MIT Technology Review 12/2018
S. 60
Horizonte
Schifffahrt

Alle Mann von Bord

In der Deutschen Bucht erproben Entwickler ferngesteuerte und autonome Schiffe. Eine Testfahrt vor Wilhelmshaven.

Mitarbeiter von Raytheon testen auf der „Senckenberg“ eine Software für Ausweichempfehlungen. Foto: Axel Hahn/ OFFIS

Im Jade-Weser-Port hieven nebelumhüllte Containerbrücken eine Blechbox nach der anderen aus der „Manila Maersk“. Touristen bestaunen den rund 400 Meter langen Frachter von der Backbordreling eines Ausflugsdampfers aus.
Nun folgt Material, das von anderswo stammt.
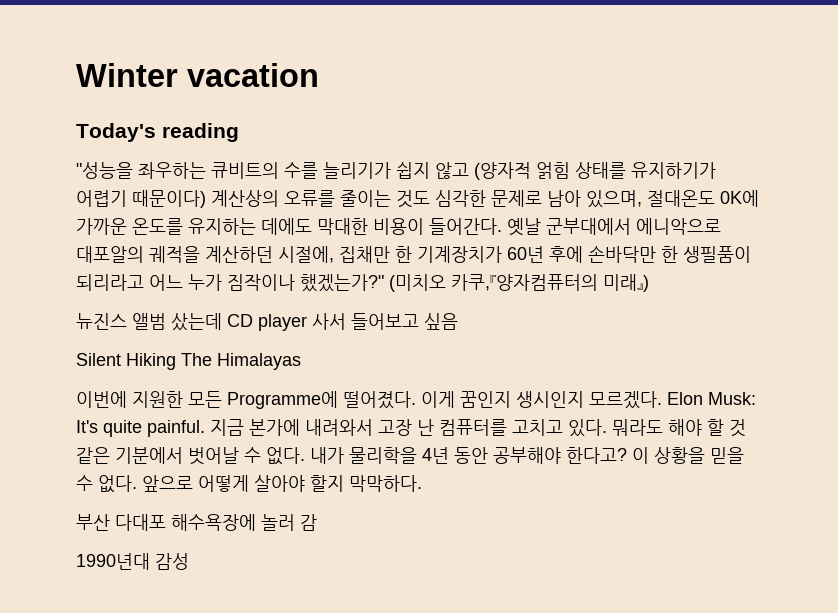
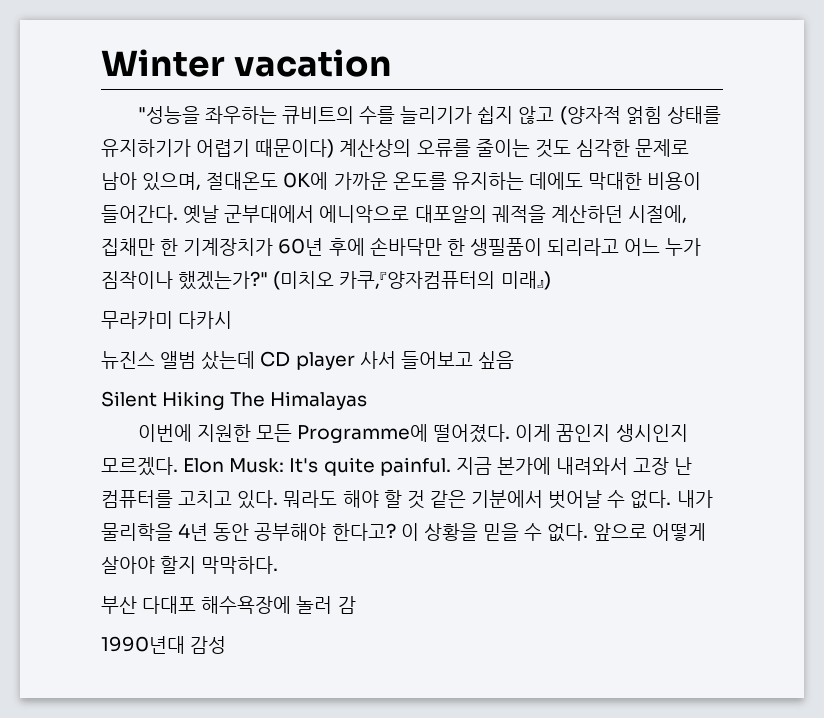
- Today's reading
+ 무라카미 다카시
Und verpassen dabei steuerbords einen Blick auf die Seefahrt der Zukunft: Mitten im Fahrwasser sind zwei Schiffe auf Kollisionskurs – die „Senckenberg“ und die „Zuse“. Auf den digitalen Seekarten in den Cockpits leuchtet ein rotes X auf. Es markiert die Stelle für das Manöver des letzten Augenblicks. Arne Lamm am Steuerrad der „Zuse“ nutzt sie zum Abdrehen. Das Motorboot rauscht knapp am Forschungskutter vorbei. Der Informatiker mit Sportbootführerschein pustet erleichtert durch, auch wenn er heute schon zum dritten Mal geradewegs auf den 30-Meter-Kutter zuhalten musste. Mit dem Manöver testet er ein neues Assistenzsystem, das Kollisionen vermeiden soll. Diese Technik braucht es auch, wenn ein Autopilot oder ein Kapitän an Land das Kommando übernimmt. Künftig könnten Schiffe vom Kutter bis zum Frachter ohne Steuermann unterwegs sein.

Foto: Axel Hahn/OFFIS
Die Forschungsschiffe „Zuse“ (links) und „Senckenberg“ (oben) gehen regelmäßig auf Kollisionskurs – im Dienste der Sicherheit. Foto: Peter Ringel

„Ziel ist das autonom fahrende Schiff“, sagt Axel Hahn vom Oldenburger Institut für Informatik Offis, das die Software mitentwickelt. Zumindest auf der Brücke soll es keine menschliche Interaktion mehr brauchen. Zu den Projektpartnern gehört neben dem Marineausrüster Raytheon Anschütz auch Airbus.